** Opening Dataset entries block **
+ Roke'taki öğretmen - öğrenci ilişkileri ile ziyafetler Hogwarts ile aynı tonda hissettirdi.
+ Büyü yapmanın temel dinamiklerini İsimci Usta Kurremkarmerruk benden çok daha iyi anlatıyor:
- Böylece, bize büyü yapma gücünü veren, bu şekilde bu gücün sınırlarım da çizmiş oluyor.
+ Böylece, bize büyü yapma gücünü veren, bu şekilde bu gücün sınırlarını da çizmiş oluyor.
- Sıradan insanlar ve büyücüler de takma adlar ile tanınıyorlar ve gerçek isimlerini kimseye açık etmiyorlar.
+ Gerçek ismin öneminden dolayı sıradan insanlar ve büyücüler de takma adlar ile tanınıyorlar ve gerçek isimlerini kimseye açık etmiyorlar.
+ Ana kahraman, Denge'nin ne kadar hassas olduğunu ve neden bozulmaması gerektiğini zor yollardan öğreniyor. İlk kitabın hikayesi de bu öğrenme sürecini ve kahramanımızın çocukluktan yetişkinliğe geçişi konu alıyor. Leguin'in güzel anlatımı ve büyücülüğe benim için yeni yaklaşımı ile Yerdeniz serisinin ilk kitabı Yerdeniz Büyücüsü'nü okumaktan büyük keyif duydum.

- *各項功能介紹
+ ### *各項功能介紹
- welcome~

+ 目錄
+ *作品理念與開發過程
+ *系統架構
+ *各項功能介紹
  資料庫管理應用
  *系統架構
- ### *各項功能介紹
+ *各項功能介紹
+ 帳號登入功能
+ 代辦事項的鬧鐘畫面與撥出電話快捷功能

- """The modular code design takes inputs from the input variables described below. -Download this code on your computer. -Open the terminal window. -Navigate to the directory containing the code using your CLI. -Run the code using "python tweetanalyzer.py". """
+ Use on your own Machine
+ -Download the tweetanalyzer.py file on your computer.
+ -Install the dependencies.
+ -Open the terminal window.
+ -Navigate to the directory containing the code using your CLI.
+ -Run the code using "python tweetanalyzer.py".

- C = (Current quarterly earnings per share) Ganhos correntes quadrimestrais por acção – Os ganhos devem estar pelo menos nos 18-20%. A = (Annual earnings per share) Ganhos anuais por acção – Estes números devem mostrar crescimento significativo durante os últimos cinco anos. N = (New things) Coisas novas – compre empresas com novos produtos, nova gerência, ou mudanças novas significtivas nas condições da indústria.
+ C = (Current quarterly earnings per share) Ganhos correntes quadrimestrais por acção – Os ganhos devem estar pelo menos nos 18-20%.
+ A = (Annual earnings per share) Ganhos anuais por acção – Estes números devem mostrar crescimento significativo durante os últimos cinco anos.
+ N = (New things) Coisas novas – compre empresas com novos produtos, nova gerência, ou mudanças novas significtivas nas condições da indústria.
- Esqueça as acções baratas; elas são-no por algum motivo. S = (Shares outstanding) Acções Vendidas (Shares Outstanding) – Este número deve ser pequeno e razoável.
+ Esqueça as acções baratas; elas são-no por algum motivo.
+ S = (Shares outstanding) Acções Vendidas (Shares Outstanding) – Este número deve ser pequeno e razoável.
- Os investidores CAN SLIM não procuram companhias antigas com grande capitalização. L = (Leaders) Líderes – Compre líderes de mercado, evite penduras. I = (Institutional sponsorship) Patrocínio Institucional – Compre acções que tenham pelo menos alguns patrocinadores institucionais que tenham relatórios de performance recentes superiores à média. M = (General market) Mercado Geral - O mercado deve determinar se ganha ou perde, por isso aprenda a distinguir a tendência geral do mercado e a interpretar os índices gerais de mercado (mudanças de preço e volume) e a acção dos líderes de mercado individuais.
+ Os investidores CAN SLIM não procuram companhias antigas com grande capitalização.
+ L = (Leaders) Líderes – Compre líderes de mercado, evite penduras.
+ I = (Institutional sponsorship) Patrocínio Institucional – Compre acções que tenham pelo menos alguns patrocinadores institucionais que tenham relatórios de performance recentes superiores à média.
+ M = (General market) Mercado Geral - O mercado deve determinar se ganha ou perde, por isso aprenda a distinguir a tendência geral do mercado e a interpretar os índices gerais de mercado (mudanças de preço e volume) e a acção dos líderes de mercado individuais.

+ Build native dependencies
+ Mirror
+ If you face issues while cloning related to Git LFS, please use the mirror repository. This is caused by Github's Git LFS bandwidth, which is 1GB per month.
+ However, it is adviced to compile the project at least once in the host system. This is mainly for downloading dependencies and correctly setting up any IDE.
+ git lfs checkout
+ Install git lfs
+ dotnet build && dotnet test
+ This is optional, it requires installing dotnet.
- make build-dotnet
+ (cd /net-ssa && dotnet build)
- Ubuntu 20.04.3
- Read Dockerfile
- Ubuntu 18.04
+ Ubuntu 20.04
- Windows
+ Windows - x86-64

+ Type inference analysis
** Closing Dataset entries block **
**Task instructions:** The records above should be repeated exactly. Print them all.

**Exercise result:**
+ Roke'taki öğretmen - öğrenci ilişkileri ile ziyafetler Hogwarts ile aynı tonda hissettirdi.
+ Büyü yapmanın temel dinamiklerini İsimci Usta Kurremkarmerruk benden çok daha iyi anlatıyor:
- Böylece, bize büyü yapma gücünü veren, bu şekilde bu gücün sınırlarım da çizmiş oluyor.
+ Böylece, bize büyü yapma gücünü veren, bu şekilde bu gücün sınırlarını da çizmiş oluyor.
- Sıradan insanlar ve büyücüler de takma adlar ile tanınıyorlar ve gerçek isimlerini kimseye açık etmiyorlar.
+ Gerçek ismin öneminden dolayı sıradan insanlar ve büyücüler de takma adlar ile tanınıyorlar ve gerçek isimlerini kimseye açık etmiyorlar.
+ Ana kahraman, Denge'nin ne kadar hassas olduğunu ve neden bozulmaması gerektiğini zor yollardan öğreniyor. İlk kitabın hikayesi de bu öğrenme sürecini ve kahramanımızın çocukluktan yetişkinliğe geçişi konu alıyor. Leguin'in güzel anlatımı ve büyücülüğe benim için yeni yaklaşımı ile Yerdeniz serisinin ilk kitabı Yerdeniz Büyücüsü'nü okumaktan büyük keyif duydum.

- *各項功能介紹
+ ### *各項功能介紹
- welcome~

+ 目錄
+ *作品理念與開發過程
+ *系統架構
+ *各項功能介紹
  資料庫管理應用
  *系統架構
- ### *各項功能介紹
+ *各項功能介紹
+ 帳號登入功能
+ 代辦事項的鬧鐘畫面與撥出電話快捷功能

- """The modular code design takes inputs from the input variables described below. -Download this code on your computer. -Open the terminal window. -Navigate to the directory containing the code using your CLI. -Run the code using "python tweetanalyzer.py". """
+ Use on your own Machine
+ -Download the tweetanalyzer.py file on your computer.
+ -Install the dependencies.
+ -Open the terminal window.
+ -Navigate to the directory containing the code using your CLI.
+ -Run the code using "python tweetanalyzer.py".

- C = (Current quarterly earnings per share) Ganhos correntes quadrimestrais por acção – Os ganhos devem estar pelo menos nos 18-20%. A = (Annual earnings per share) Ganhos anuais por acção – Estes números devem mostrar crescimento significativo durante os últimos cinco anos. N = (New things) Coisas novas – compre empresas com novos produtos, nova gerência, ou mudanças novas significtivas nas condições da indústria.
+ C = (Current quarterly earnings per share) Ganhos correntes quadrimestrais por acção – Os ganhos devem estar pelo menos nos 18-20%.
+ A = (Annual earnings per share) Ganhos anuais por acção – Estes números devem mostrar crescimento significativo durante os últimos cinco anos.
+ N = (New things) Coisas novas – compre empresas com novos produtos, nova gerência, ou mudanças novas significtivas nas condições da indústria.
- Esqueça as acções baratas; elas são-no por algum motivo. S = (Shares outstanding) Acções Vendidas (Shares Outstanding) – Este número deve ser pequeno e razoável.
+ Esqueça as acções baratas; elas são-no por algum motivo.
+ S = (Shares outstanding) Acções Vendidas (Shares Outstanding) – Este número deve ser pequeno e razoável.
- Os investidores CAN SLIM não procuram companhias antigas com grande capitalização. L = (Leaders) Líderes – Compre líderes de mercado, evite penduras. I = (Institutional sponsorship) Patrocínio Institucional – Compre acções que tenham pelo menos alguns patrocinadores institucionais que tenham relatórios de performance recentes superiores à média. M = (General market) Mercado Geral - O mercado deve determinar se ganha ou perde, por isso aprenda a distinguir a tendência geral do mercado e a interpretar os índices gerais de mercado (mudanças de preço e volume) e a acção dos líderes de mercado individuais.
+ Os investidores CAN SLIM não procuram companhias antigas com grande capitalização.
+ L = (Leaders) Líderes – Compre líderes de mercado, evite penduras.
+ I = (Institutional sponsorship) Patrocínio Institucional – Compre acções que tenham pelo menos alguns patrocinadores institucionais que tenham relatórios de performance recentes superiores à média.
+ M = (General market) Mercado Geral - O mercado deve determinar se ganha ou perde, por isso aprenda a distinguir a tendência geral do mercado e a interpretar os índices gerais de mercado (mudanças de preço e volume) e a acção dos líderes de mercado individuais.

+ Build native dependencies
+ Mirror
+ If you face issues while cloning related to Git LFS, please use the mirror repository. This is caused by Github's Git LFS bandwidth, which is 1GB per month.
+ However, it is adviced to compile the project at least once in the host system. This is mainly for downloading dependencies and correctly setting up any IDE.
+ git lfs checkout
+ Install git lfs
+ dotnet build && dotnet test
+ This is optional, it requires installing dotnet.
- make build-dotnet
+ (cd /net-ssa && dotnet build)
- Ubuntu 20.04.3
- Read Dockerfile
- Ubuntu 18.04
+ Ubuntu 20.04
- Windows
+ Windows - x86-64

+ Type inference analysis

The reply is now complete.